Face à la montée des propos extrémistes sur les réseaux sociaux, près de 250 imams et prédicateurs ont été formés pour promouvoir un islam de paix et protéger la cohésion nationale.
Ouagadougou – Au Burkina Faso, la parole religieuse prend désormais un nouveau tournant. Près de 250 imams, prêcheurs et prédicateurs ont été sensibilisés aux dangers des discours haineux sur les réseaux sociaux. Dans un pays marqué par un contexte sécuritaire tendu, le ministère de la Sécurité rappelle que la lutte contre ces dérives verbales est devenue une priorité nationale.

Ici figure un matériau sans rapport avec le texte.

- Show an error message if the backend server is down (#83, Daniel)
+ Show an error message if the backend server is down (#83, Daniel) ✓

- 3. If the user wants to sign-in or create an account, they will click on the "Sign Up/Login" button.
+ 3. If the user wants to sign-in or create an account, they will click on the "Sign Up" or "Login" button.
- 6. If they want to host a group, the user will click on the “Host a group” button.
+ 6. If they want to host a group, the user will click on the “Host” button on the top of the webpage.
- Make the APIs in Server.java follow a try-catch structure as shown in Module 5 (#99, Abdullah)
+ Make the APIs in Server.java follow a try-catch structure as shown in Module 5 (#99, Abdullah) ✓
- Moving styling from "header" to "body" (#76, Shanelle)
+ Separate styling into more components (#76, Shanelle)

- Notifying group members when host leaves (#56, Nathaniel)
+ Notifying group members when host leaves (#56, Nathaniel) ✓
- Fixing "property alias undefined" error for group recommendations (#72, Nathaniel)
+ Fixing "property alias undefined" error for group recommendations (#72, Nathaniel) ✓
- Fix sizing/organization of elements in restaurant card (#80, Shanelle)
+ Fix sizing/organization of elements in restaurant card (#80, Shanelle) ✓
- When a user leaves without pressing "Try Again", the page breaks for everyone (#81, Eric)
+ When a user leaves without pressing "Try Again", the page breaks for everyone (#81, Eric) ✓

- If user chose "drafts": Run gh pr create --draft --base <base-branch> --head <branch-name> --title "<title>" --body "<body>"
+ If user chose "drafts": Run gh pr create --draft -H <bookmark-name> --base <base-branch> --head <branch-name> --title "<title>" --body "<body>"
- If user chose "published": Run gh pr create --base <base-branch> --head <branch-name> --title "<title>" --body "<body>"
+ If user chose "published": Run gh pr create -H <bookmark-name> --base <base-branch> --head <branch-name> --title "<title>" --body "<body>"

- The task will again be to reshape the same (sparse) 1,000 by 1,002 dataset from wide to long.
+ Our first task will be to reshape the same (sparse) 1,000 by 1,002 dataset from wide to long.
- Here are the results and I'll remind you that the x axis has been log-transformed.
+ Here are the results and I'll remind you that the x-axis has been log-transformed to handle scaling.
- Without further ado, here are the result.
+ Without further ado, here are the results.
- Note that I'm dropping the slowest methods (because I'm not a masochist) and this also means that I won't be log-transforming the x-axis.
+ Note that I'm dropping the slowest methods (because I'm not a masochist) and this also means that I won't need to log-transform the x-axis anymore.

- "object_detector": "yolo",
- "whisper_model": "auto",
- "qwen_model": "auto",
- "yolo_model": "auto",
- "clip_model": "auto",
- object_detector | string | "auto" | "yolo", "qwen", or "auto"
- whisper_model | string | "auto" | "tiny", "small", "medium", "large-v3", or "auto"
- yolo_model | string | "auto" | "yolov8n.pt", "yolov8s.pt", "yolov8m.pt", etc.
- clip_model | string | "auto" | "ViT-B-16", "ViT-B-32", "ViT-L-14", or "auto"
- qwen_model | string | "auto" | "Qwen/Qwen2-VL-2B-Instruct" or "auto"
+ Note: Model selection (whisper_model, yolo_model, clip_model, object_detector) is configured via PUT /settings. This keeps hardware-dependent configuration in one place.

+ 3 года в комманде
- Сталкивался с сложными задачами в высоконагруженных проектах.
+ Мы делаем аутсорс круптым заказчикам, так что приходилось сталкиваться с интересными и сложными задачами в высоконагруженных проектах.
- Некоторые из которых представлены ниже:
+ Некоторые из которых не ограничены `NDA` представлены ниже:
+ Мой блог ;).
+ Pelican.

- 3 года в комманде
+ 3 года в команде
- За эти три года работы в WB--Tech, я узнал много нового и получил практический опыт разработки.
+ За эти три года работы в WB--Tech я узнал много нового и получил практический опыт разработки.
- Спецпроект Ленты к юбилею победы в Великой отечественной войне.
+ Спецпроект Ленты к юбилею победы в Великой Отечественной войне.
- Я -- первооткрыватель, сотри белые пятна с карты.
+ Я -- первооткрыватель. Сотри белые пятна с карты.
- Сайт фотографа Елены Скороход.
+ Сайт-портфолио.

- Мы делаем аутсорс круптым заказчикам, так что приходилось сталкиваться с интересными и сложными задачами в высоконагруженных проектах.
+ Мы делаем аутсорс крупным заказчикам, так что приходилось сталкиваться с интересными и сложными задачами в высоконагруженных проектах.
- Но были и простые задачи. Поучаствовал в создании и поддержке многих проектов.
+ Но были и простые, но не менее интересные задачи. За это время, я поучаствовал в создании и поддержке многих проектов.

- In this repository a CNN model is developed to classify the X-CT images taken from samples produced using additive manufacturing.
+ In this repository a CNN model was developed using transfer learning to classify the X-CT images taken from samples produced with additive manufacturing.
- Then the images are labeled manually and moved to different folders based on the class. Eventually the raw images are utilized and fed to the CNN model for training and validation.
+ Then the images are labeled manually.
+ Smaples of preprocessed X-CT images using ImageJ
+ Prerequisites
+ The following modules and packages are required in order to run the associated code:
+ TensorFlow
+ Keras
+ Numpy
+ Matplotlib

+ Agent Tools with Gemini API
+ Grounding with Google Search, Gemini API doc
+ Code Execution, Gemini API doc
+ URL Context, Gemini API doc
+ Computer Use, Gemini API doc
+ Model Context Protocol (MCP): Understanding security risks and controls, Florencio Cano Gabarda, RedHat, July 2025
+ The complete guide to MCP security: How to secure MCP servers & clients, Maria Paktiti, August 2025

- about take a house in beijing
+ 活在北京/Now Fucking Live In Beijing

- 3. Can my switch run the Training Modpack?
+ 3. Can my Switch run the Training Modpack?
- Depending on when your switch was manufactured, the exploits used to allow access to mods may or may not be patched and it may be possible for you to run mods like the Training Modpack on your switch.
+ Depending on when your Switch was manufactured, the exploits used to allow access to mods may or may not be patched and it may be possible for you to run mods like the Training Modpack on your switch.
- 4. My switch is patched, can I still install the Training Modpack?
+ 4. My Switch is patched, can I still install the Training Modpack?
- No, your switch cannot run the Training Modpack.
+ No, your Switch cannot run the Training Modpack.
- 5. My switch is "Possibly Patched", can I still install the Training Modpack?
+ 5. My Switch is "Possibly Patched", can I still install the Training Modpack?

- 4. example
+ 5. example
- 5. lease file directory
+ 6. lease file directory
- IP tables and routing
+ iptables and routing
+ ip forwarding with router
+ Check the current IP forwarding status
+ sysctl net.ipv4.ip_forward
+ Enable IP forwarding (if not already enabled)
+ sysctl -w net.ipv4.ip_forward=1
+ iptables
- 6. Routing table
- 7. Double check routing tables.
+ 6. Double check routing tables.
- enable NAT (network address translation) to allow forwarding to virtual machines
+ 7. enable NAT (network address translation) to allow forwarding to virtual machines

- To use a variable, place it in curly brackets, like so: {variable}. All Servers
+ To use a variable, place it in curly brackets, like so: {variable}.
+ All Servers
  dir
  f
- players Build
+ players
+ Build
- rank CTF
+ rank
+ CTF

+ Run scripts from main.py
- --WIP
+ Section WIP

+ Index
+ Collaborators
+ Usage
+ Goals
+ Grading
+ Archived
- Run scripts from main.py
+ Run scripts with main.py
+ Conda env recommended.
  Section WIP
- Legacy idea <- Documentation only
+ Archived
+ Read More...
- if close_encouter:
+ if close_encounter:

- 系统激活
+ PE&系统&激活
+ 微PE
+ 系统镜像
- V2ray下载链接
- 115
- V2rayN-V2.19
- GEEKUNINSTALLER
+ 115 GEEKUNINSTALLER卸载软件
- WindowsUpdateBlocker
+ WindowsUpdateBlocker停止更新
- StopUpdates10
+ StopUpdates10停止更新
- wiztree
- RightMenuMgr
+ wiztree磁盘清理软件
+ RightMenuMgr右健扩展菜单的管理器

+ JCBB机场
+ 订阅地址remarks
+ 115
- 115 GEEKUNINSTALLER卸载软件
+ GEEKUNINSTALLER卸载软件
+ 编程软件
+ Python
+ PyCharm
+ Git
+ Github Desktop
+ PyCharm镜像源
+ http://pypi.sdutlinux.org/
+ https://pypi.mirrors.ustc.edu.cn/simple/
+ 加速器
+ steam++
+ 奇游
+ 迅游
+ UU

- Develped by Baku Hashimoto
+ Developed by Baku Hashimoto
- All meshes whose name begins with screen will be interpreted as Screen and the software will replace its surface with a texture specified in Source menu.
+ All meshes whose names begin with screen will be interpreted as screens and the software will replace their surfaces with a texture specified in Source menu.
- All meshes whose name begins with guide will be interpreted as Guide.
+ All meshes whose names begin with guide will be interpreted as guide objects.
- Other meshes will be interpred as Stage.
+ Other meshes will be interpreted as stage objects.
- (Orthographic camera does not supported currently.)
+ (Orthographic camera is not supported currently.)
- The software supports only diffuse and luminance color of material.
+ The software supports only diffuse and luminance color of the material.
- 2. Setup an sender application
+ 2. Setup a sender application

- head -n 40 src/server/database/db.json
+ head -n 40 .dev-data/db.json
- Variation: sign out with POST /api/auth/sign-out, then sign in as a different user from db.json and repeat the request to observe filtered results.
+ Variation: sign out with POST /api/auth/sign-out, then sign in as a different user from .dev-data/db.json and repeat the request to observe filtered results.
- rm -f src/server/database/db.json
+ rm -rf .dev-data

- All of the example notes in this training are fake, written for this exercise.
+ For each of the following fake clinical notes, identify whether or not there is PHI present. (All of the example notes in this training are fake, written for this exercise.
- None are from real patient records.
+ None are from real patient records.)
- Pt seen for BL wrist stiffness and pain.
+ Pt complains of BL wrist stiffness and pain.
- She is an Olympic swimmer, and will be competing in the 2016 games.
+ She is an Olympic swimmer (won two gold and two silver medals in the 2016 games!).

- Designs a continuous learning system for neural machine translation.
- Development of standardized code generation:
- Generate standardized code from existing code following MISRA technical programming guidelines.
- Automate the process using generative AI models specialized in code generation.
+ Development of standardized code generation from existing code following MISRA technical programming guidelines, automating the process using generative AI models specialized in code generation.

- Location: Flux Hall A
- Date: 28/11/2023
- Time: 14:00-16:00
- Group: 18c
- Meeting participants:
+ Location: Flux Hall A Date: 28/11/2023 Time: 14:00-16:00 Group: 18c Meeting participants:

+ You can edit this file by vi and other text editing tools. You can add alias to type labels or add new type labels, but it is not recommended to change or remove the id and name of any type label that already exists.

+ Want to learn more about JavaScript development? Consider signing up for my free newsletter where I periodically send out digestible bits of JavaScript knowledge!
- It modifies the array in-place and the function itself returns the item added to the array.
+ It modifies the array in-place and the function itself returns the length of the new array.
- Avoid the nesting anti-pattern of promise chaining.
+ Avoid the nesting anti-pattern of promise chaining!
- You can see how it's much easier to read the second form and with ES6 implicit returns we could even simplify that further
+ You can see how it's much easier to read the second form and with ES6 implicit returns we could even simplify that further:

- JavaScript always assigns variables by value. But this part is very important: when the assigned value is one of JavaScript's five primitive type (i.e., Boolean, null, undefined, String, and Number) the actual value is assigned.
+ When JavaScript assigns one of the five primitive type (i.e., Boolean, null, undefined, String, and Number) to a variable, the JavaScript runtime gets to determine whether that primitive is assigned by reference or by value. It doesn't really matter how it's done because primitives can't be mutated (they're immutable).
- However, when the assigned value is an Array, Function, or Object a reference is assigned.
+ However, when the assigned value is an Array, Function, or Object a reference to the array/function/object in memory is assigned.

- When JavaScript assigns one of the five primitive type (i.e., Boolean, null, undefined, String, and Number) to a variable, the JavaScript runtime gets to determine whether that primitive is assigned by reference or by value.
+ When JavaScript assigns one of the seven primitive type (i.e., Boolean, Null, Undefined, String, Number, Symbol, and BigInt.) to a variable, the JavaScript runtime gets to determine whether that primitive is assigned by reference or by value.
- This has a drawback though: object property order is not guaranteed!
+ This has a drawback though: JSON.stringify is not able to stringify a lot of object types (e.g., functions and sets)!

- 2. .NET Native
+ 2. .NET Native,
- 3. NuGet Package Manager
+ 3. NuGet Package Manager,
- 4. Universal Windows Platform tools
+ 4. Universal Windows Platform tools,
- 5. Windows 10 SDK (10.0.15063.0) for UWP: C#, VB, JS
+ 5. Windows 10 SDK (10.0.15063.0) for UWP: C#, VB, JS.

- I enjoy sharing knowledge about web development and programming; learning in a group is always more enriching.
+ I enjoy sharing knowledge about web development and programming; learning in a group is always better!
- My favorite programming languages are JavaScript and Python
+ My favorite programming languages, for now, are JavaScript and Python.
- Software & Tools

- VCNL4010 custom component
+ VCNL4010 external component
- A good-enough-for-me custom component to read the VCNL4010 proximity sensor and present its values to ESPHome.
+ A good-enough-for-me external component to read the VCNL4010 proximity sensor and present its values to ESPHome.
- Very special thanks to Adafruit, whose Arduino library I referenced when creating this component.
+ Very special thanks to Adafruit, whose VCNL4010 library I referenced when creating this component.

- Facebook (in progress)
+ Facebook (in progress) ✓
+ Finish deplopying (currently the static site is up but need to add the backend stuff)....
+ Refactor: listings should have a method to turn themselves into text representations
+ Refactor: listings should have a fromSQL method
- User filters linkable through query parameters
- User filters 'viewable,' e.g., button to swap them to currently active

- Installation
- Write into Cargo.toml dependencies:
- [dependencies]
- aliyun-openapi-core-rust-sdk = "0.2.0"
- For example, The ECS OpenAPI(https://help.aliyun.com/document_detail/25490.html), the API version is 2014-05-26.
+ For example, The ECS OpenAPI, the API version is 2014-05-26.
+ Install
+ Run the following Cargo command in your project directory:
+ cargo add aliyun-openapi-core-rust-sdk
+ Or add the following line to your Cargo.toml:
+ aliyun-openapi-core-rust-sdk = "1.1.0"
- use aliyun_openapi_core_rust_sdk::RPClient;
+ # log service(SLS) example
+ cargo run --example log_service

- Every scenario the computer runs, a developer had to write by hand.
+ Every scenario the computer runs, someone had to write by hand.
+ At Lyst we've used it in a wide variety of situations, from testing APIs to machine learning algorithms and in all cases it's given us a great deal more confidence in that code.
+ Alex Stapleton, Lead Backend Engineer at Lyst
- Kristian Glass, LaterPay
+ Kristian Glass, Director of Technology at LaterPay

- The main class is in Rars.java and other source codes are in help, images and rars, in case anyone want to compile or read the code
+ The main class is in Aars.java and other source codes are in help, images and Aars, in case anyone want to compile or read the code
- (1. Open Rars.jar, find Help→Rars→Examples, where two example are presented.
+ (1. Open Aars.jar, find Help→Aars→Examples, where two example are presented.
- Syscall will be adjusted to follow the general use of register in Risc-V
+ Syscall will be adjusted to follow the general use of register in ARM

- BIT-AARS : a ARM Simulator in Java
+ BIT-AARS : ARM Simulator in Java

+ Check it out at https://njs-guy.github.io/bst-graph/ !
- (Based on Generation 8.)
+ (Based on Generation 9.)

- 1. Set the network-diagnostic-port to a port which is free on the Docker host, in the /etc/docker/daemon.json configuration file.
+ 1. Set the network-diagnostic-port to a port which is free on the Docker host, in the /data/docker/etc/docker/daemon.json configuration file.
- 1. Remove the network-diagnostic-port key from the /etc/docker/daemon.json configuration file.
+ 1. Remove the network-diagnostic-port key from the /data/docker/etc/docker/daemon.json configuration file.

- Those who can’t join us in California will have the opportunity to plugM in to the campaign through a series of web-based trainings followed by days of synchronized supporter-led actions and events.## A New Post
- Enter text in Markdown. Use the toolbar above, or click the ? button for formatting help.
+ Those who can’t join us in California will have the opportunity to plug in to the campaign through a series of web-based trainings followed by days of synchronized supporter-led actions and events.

À l’origine de cette initiative : les nombreux débordements observés ces derniers mois sur les plateformes numériques, où des figures religieuses, parfois suivies par des milliers d’internautes, ont diffusé des propos violents, discriminatoires ou incitatifs à la division.
Un guide pour encadrer la parole religieuse
Pour répondre à cette urgence morale, un guide de conduite a été présenté à l’issue de la session. Il interdit explicitement tout usage du discours islamique « pour troubler la quiétude et la stabilité dans le pays », souligne Seyni Nana, membre du Comité d’écoute du discours islamique. Sont désormais proscrits : les insultes, les moqueries envers les symboles religieux, la diffamation des associations ou les appels au rejet de communautés.
L’objectif est clair : restaurer l’autorité morale des leaders religieux et recentrer leurs messages sur la paix, l’unité nationale et le vivre-ensemble. La Fédération des associations islamiques du Burkina Faso (FAIB) est en première ligne. Son secrétaire exécutif national, Adama Sakandé, a lancé un appel solennel à l’ensemble des musulmans, notamment les jeunes : « Désormais, les choses ne seront plus comme avant. La FAIB appelle tous les acteurs musulmans à faire preuve de responsabilité dans leur expression. »
Un code de conduite assorti de sanctions
Ce nouvel encadrement ne se limite pas aux incantations. Le non-respect du code pourra entraîner des sanctions : avertissements, suspension, voire interdiction de prêcher pendant deux ans en cas de récidive ou de faute grave. Une réponse forte pour dissuader les comportements à risque, dans un contexte où la moindre étincelle verbale peut aggraver les tensions communautaires.
Des précédents alarmants
La FAIB ne part pas de zéro. En octobre 2024, déjà, elle avait alerté contre des appels lancés par des prédicateurs à attaquer d’autres courants de l’islam. Ces appels à la violence avaient entraîné la mise en place d’un comité de vigilance et l’interdiction de prêcher pour un prédicateur radicalisé, sur décision du Conseil supérieur des oulémas.
Plus tôt encore, en 2022, une vaste rencontre nationale avec plus de 700 imams avait mis en lumière la même inquiétude : celle de voir les réseaux sociaux devenir des outils de discorde, au détriment de l’image de l’islam et de la cohésion sociale.
Un islam de responsabilité à l’ère numérique
Avec cette mobilisation renouvelée, les autorités religieuses du Burkina Faso rappellent que le message de l’islam ne peut être utilisé pour semer la haine ou la division. Dans une société déjà éprouvée par les violences djihadistes et les fractures communautaires, la parole des guides spirituels a plus que jamais un rôle pacificateur à jouer.